◆ EXERCISE REQUIREMENTS ◆
No pictures, please. Output the lines from the start of the data through the line that contains "-173,6 +173,10 @@", both included, exactly as they stand.

** Opening SOURCE MATERIAL block **

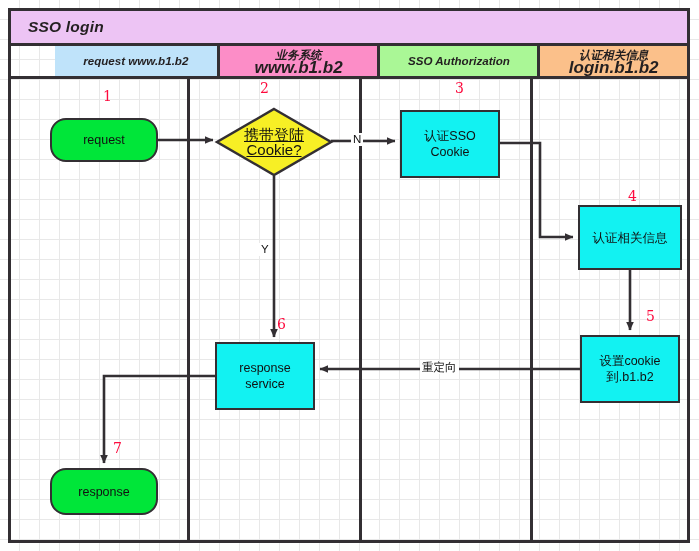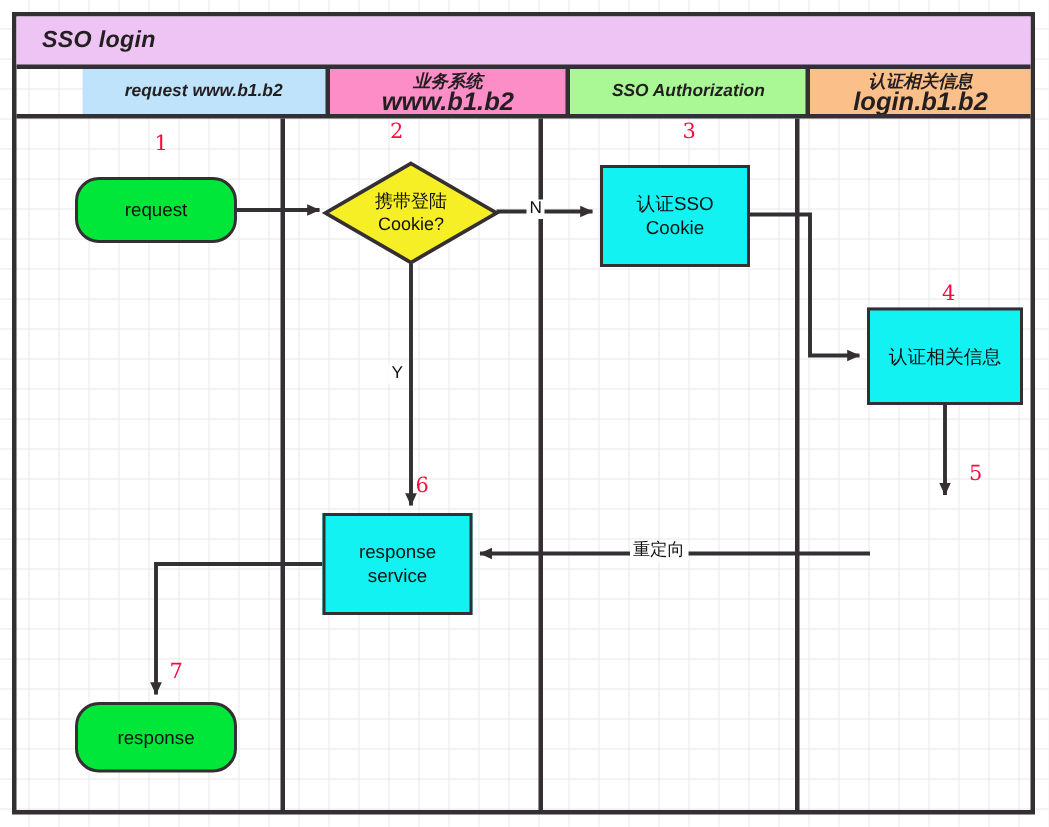--- a/index.html
+++ b/index.html
@@ -75,8 +75,9 @@
   .dia-label{
     position:absolute;left:0;top:0;width:100%;height:100%;
     display:flex;flex-direction:column;align-items:center;justify-content:center;
-    font-size:12px;line-height:15.5px;color:#111111;white-space:pre-line;
+    font-size:15px;line-height:15.5px;color:#111111;white-space:pre-line;
     text-align:center;
+    text-decoration:underline;
   }
   
   .step-num{

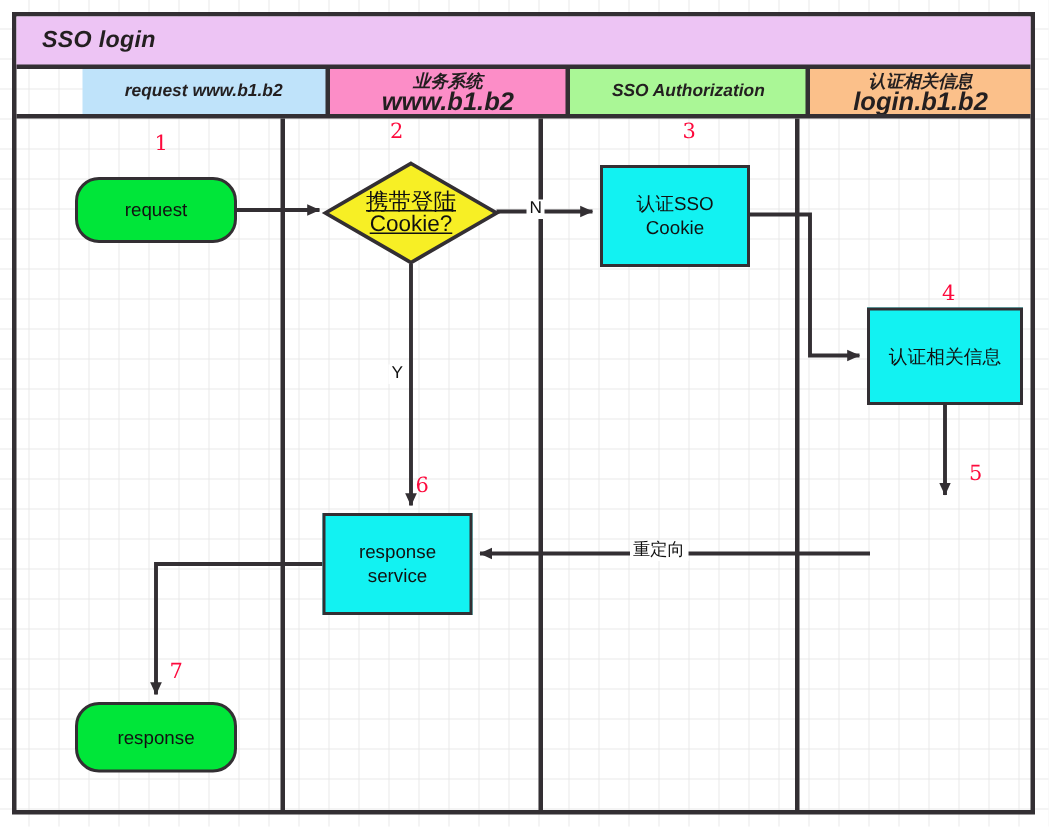--- a/index.html
+++ b/index.html
@@ -173,6 +173,10 @@
   </div>
   <span class="step-num" style="left:628px;top:188px;">4</span>
 
+  <div class="node proc" style="left:580px;top:335px;width:100px;height:68px;">
+    <span>设置cookie
+到.b1.b2</span>
+  </div>
   <span class="step-num" style="left:646px;top:308px;">5</span>
 
   <div class="node proc" style="left:215px;top:342px;width:100px;height:68px;">

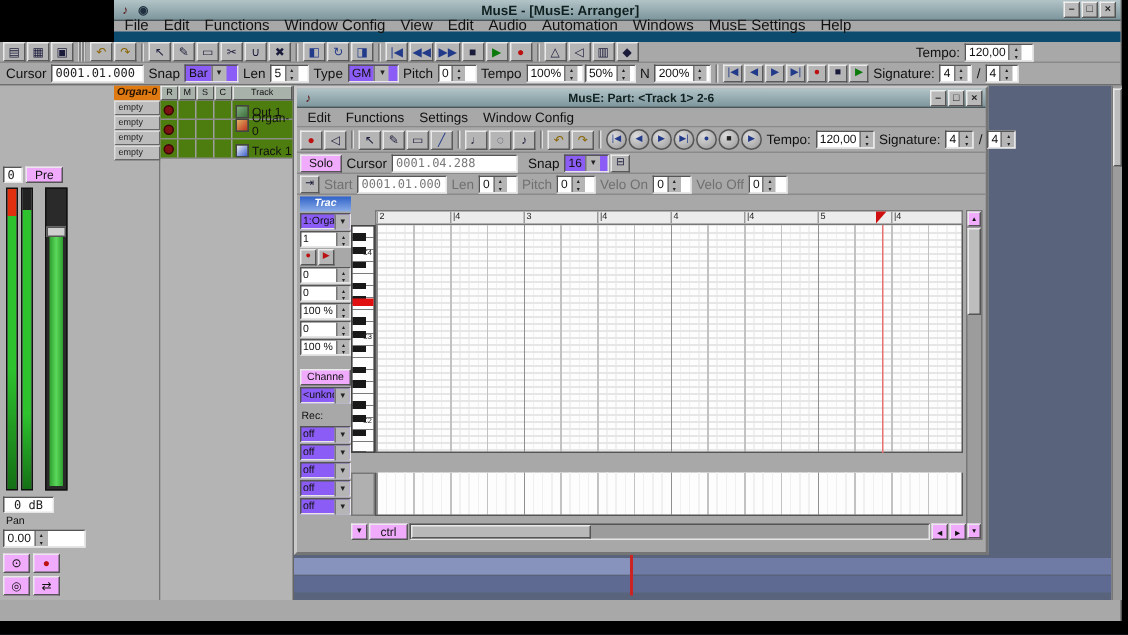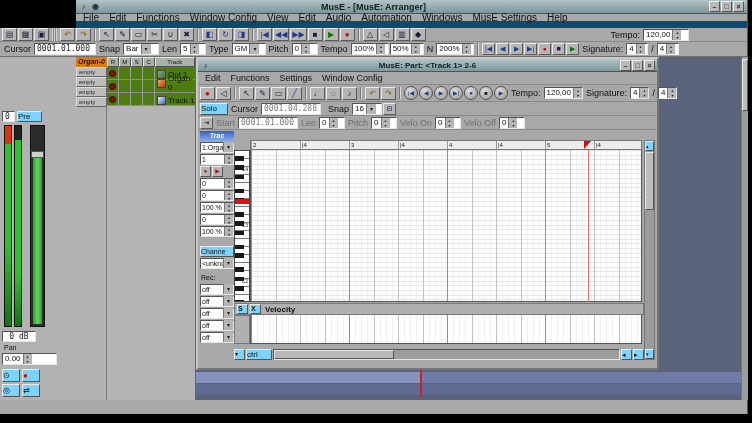--- a/index.html
+++ b/index.html
@@ -36,7 +36,7 @@
 .spin .v{font-size:8px;line-height:10px;padding:0 2px;color:#111;white-space:nowrap;overflow:hidden}
 .spin::after{content:"▴\A▾";white-space:pre;font-size:4px;line-height:5px;text-align:center;width:8px;
   background:#b5b5b5;border-left:1px solid #777;color:#222}
-.combo{height:12px;display:inline-flex;align-items:flex-end;background:#ffffff;border:1px solid;
+.combo{height:12px;display:inline-flex;align-items:center;background:#8b5cf6;border:1px solid;
   border-color:#555 #e6e6e6 #e6e6e6 #555}
 .combo .v{font-size:8px;line-height:10px;padding:0 2px;color:#111;white-space:nowrap;overflow:hidden}
 .combo::after{content:"▾";font-size:6px;line-height:10px;width:9px;text-align:center;background:#b5b5b5;

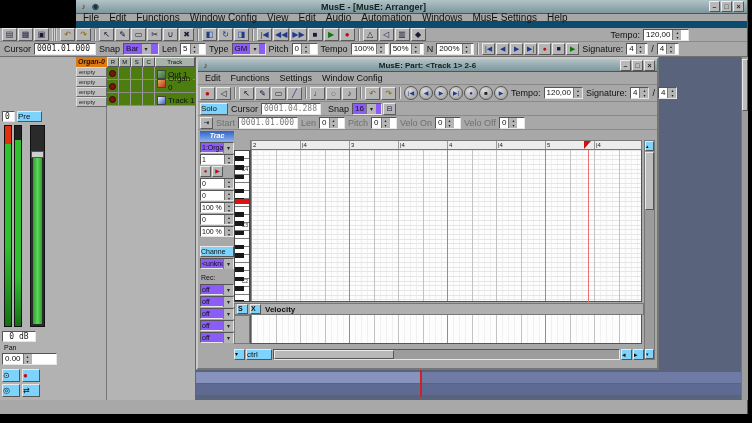--- a/index.html
+++ b/index.html
@@ -41,7 +41,7 @@
 .combo .v{font-size:8px;line-height:10px;padding:0 2px;color:#111;white-space:nowrap;overflow:hidden}
 .combo::after{content:"▾";font-size:6px;line-height:10px;width:9px;text-align:center;background:#b5b5b5;
   border-left:1px solid #777;color:#222}
-.btn{background:#7dd3fc;border:1px solid;border-color:#e9e9e9 #555 #555 #e9e9e9;font-size:8px;color:#111;text-align:left}
+.btn{background:#f0abfc;border:1px solid;border-color:#e9e9e9 #555 #555 #e9e9e9;font-size:8px;color:#111;text-align:center}
 .yellow{color:#8a6400}.red{color:#bb1111}.green{color:#0b7a0b}.blue{color:#223a8a}.dis{color:#707070}
 .lcd.dis{color:#7a7a7a}
 

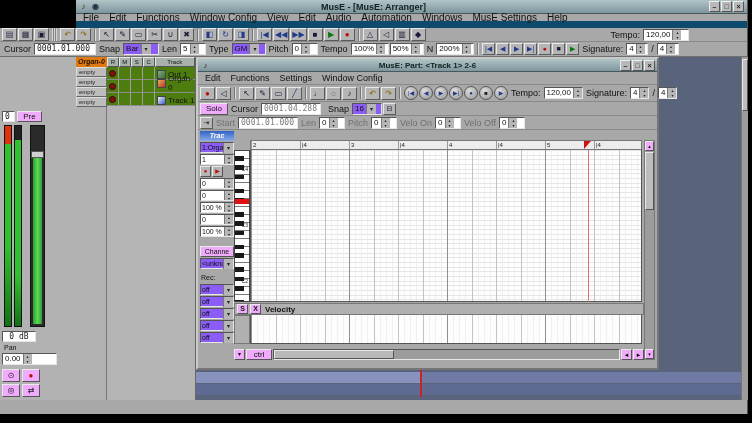--- a/index.html
+++ b/index.html
@@ -431,7 +431,7 @@
       <div id="prtb2" class="pr-bar">
         <span class="btn" style="width:28px;height:12px;line-height:10px">Solo</span>
         <span class="lab">Cursor</span>
-        <span class="lcd dis" style="width:60px">0001.04.288</span>
+        <span class="lcd dis" style="width:84px">0001.04.288</span>
         <span class="lab" style="margin-left:4px">Snap</span>
         <span class="combo" style="width:30px">
               <span class="v">16</span>

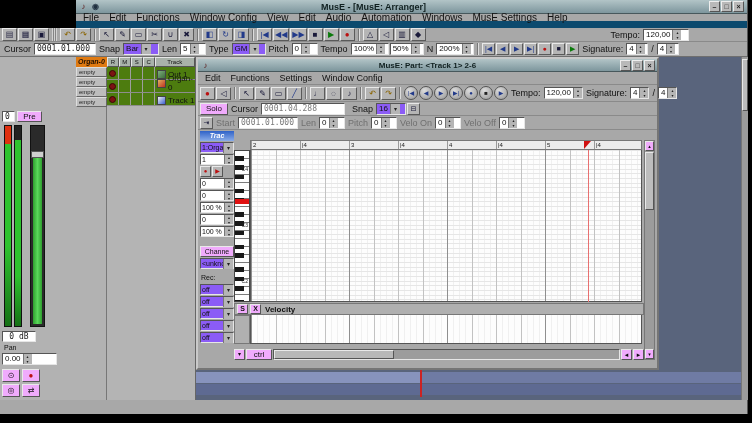--- a/index.html
+++ b/index.html
@@ -534,11 +534,6 @@
         <div class="pcanvas"></div>
         <div class="endline"></div>
 
-        <div class="vhead">
-          <span class="btn sx">S</span>
-          <span class="btn sx">X</span>
-          <span class="vlabel">Velocity</span>
-        </div>
         <div class="cstub"></div>
         <div class="ccanvas"></div>
 

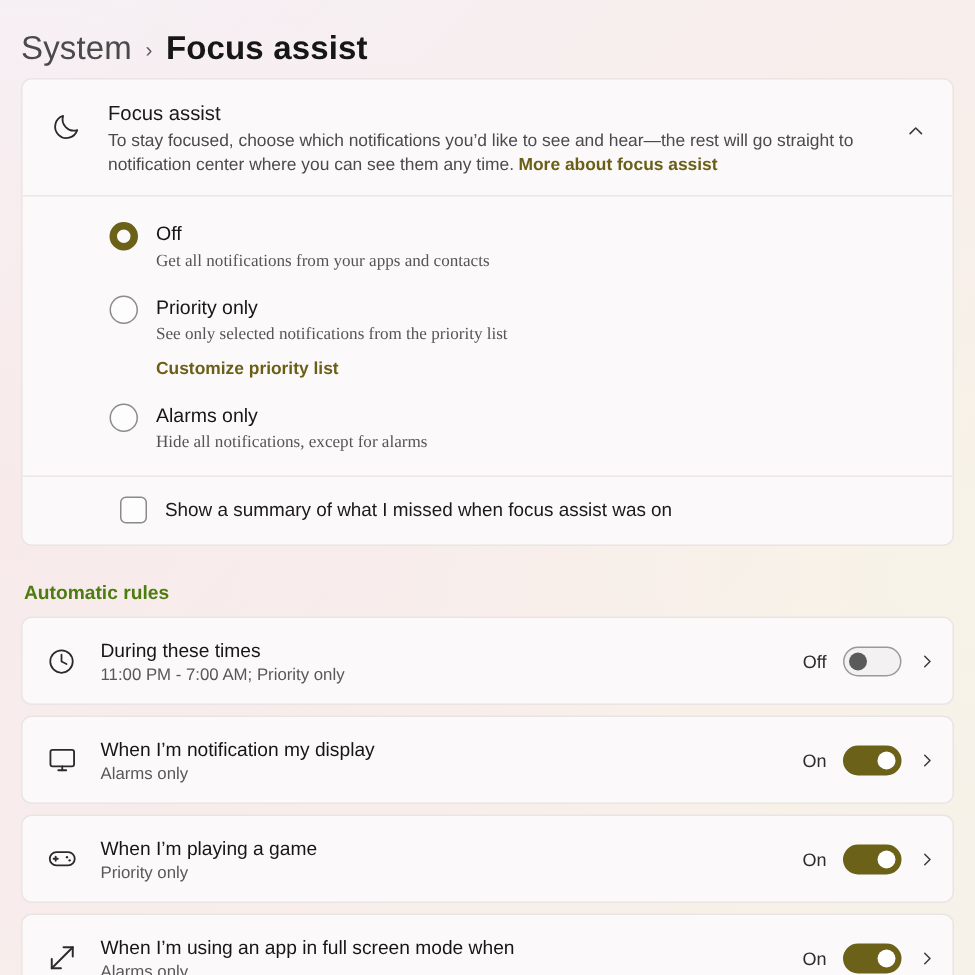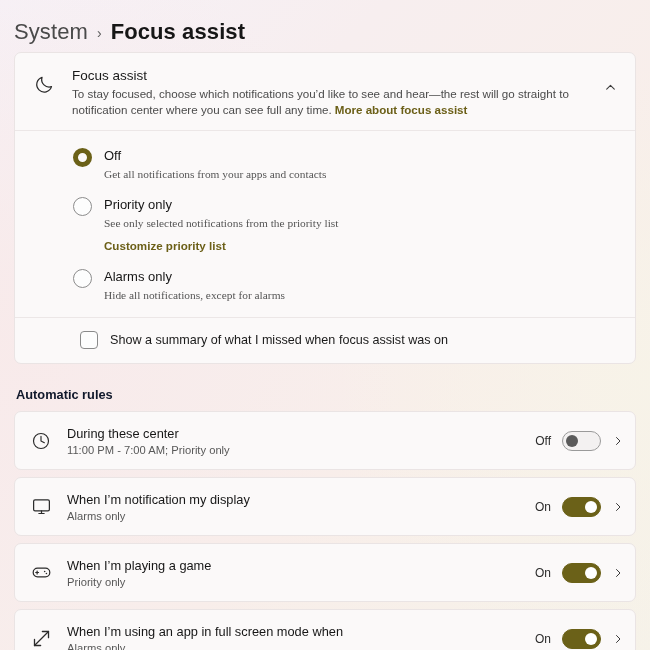--- a/index.html
+++ b/index.html
@@ -176,7 +176,7 @@
     <div class="fa-texts">
       <div class="fa-title">Focus assist</div>
       <div class="fa-desc">
-        <span>To stay focused, choose which notifications you’d like to see and hear—the rest will go straight to notification center where you can see full any time.</span><a class="fa-link" href="#">More about focus assist</a>
+        <span>To stay focused, choose which notifications you’d like to see and hear—the rest will go straight to notification center where you can see them any time.</span><a class="fa-link" href="#">More about focus assist</a>
       </div>
     </div>
     <div class="fa-chevron">

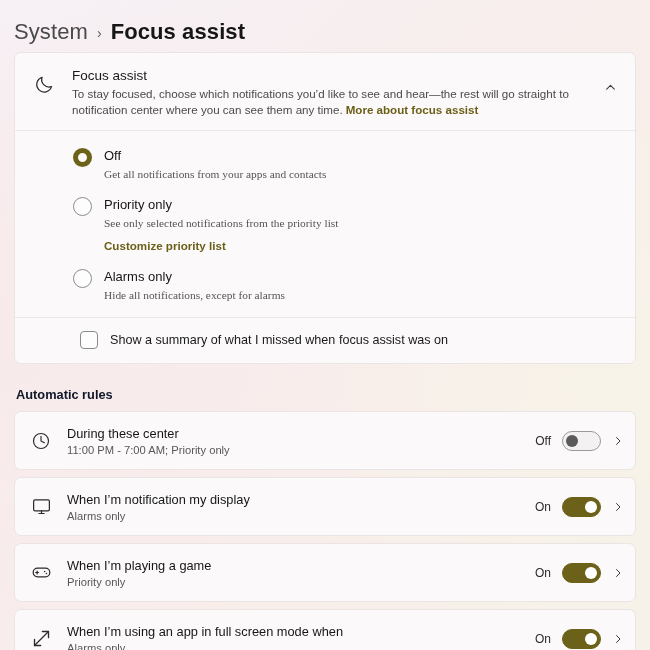--- a/index.html
+++ b/index.html
@@ -116,7 +116,7 @@
 
   
   .section-title {
-    font-size: 12.8px; font-weight: 700; color: #0f172a;
+    font-size: 12.8px; font-weight: 700; color: #4d7c0f;
     padding: 23px 0 9px 16px;
   }
   .rule-card {

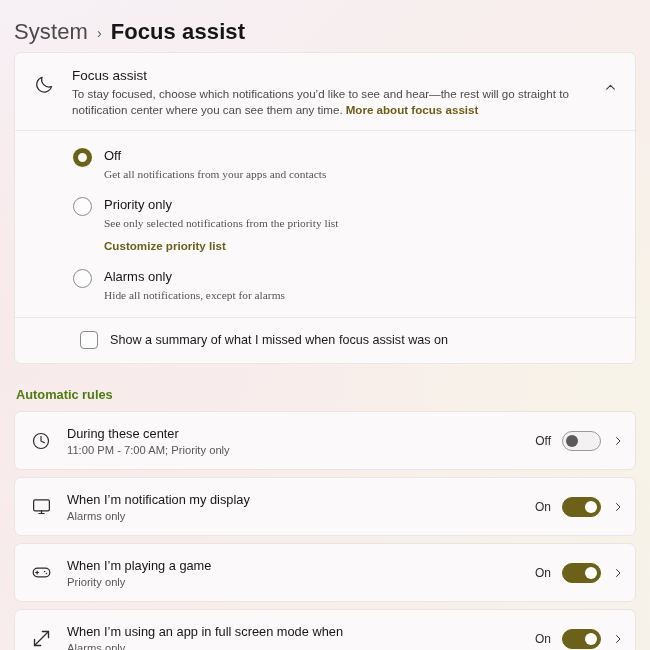--- a/index.html
+++ b/index.html
@@ -234,7 +234,7 @@
     </svg>
   </div>
   <div class="rule-texts">
-    <div class="rule-title">During these center</div>
+    <div class="rule-title">During these times</div>
     <div class="rule-sub">11:00 PM - 7:00 AM; Priority only</div>
   </div>
   <div class="rule-right">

** Closing SOURCE MATERIAL block **

◆ THE ANSWER ◆
--- a/index.html
+++ b/index.html
@@ -75,8 +75,9 @@
   .dia-label{
     position:absolute;left:0;top:0;width:100%;height:100%;
     display:flex;flex-direction:column;align-items:center;justify-content:center;
-    font-size:12px;line-height:15.5px;color:#111111;white-space:pre-line;
+    font-size:15px;line-height:15.5px;color:#111111;white-space:pre-line;
     text-align:center;
+    text-decoration:underline;
   }
   
   .step-num{

--- a/index.html
+++ b/index.html
@@ -173,6 +173,10 @@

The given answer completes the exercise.